Below are some records. Write out exactly their lines from the one with "s označením „Digitalizovaný" through the one with "- Při zvolení", and leave the pictures behind.
===
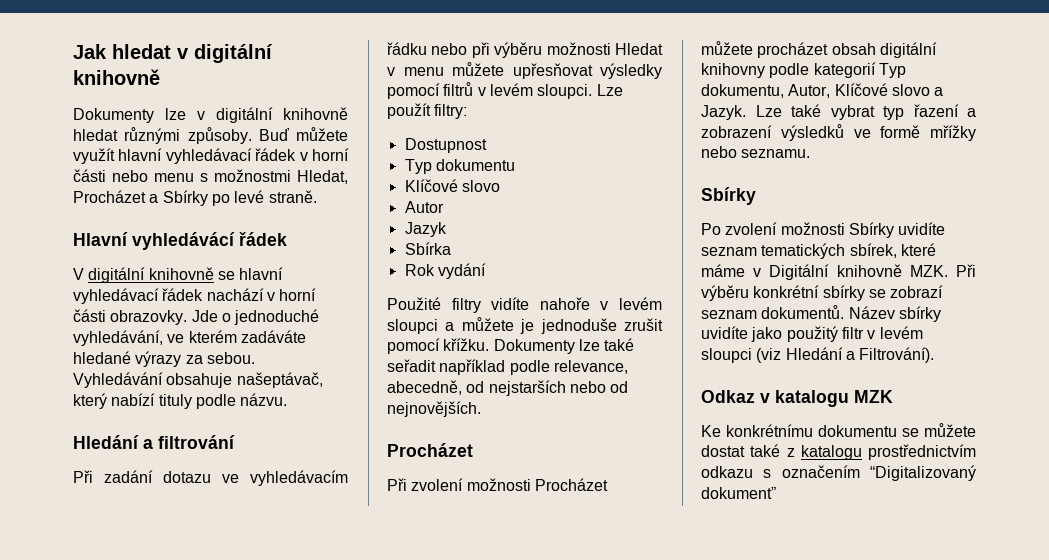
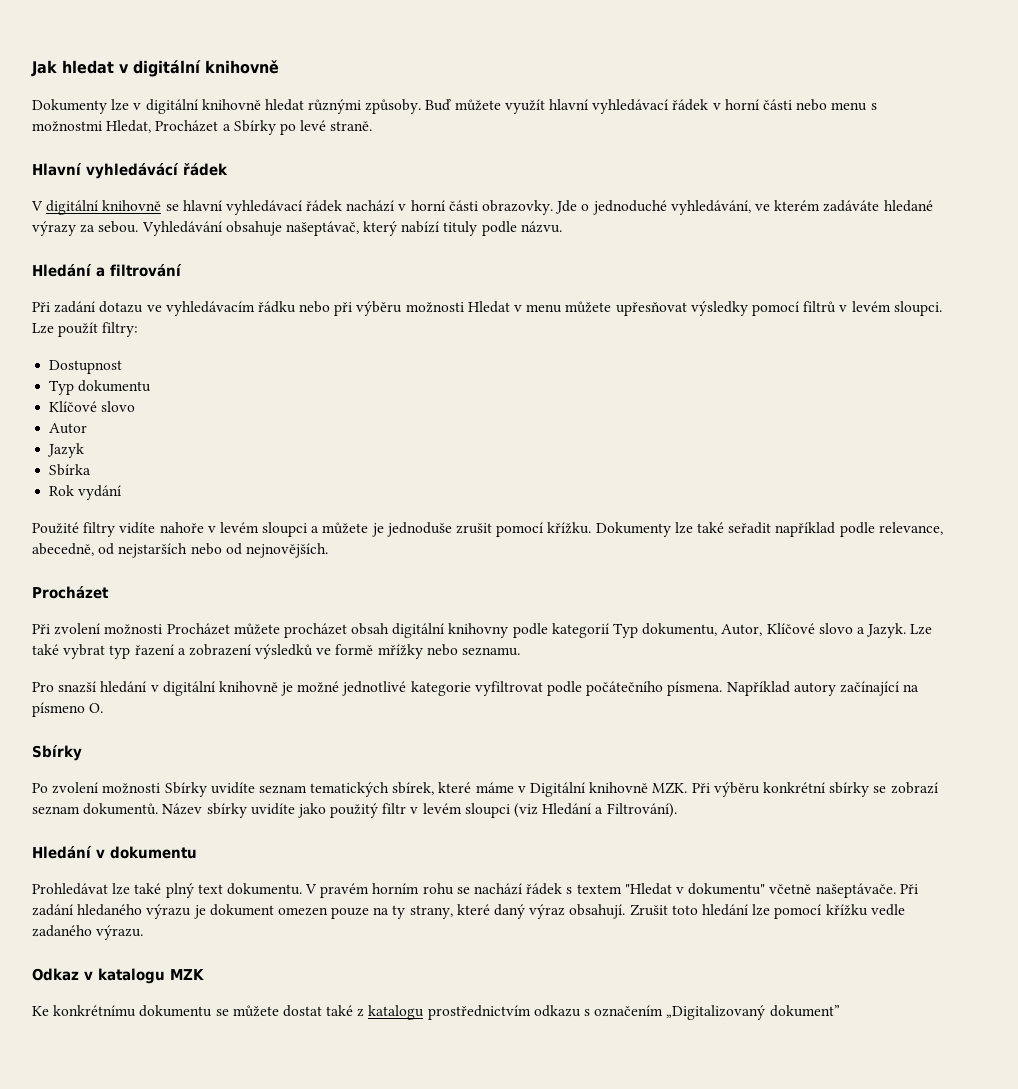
+ Pro snazší hledání v digitální knihovně je možné jednotlivé kategorie vyfiltrovat podle počátečního písmena. Například autory začínající na písmeno O.
+ Hledání v dokumentu
+ Prohledávat lze také plný text dokumentu. V pravém horním rohu se nachází řádek s textem "Hledat v dokumentu" včetně našeptávače. Při zadání hledaného výrazu je dokument omezen pouze na ty strany, které daný výraz obsahují. Zrušit toto hledání lze pomocí křížku vedle zadaného výrazu.
- Ke konkrétnímu dokumentu se můžete dostat také z katalogu prostřednictvím odkazu s označením “Digitalizovaný dokument”
+ Ke konkrétnímu dokumentu se můžete dostat také z katalogu prostřednictvím odkazu s označením „Digitalizovaný dokument”

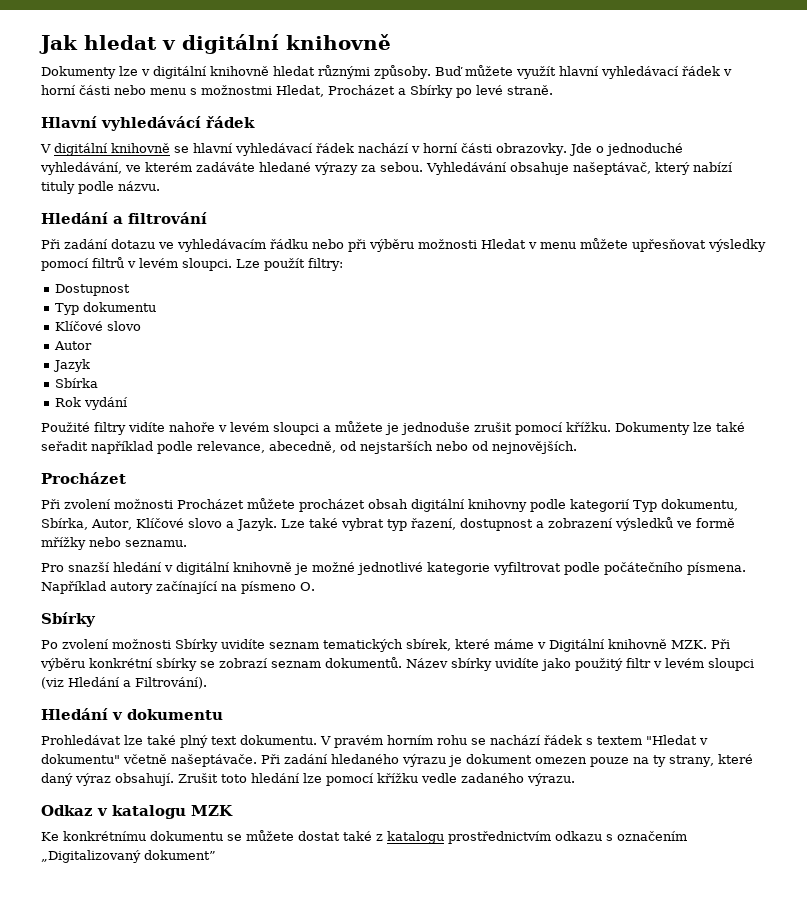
- Při zvolení možnosti Procházet můžete procházet obsah digitální knihovny podle kategorií Typ dokumentu, Autor, Klíčové slovo a Jazyk.
+ Při zvolení možnosti Procházet můžete procházet obsah digitální knihovny podle kategorií Typ dokumentu, Sbírka, Autor, Klíčové slovo a Jazyk.
- Lze také vybrat typ řazení a zobrazení výsledků ve formě mřížky nebo seznamu.
+ Lze také vybrat typ řazení, dostupnost a zobrazení výsledků ve formě mřížky nebo seznamu.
===
Result —
+ Ke konkrétnímu dokumentu se můžete dostat také z katalogu prostřednictvím odkazu s označením „Digitalizovaný dokument”

- Při zvolení možnosti Procházet můžete procházet obsah digitální knihovny podle kategorií Typ dokumentu, Autor, Klíčové slovo a Jazyk.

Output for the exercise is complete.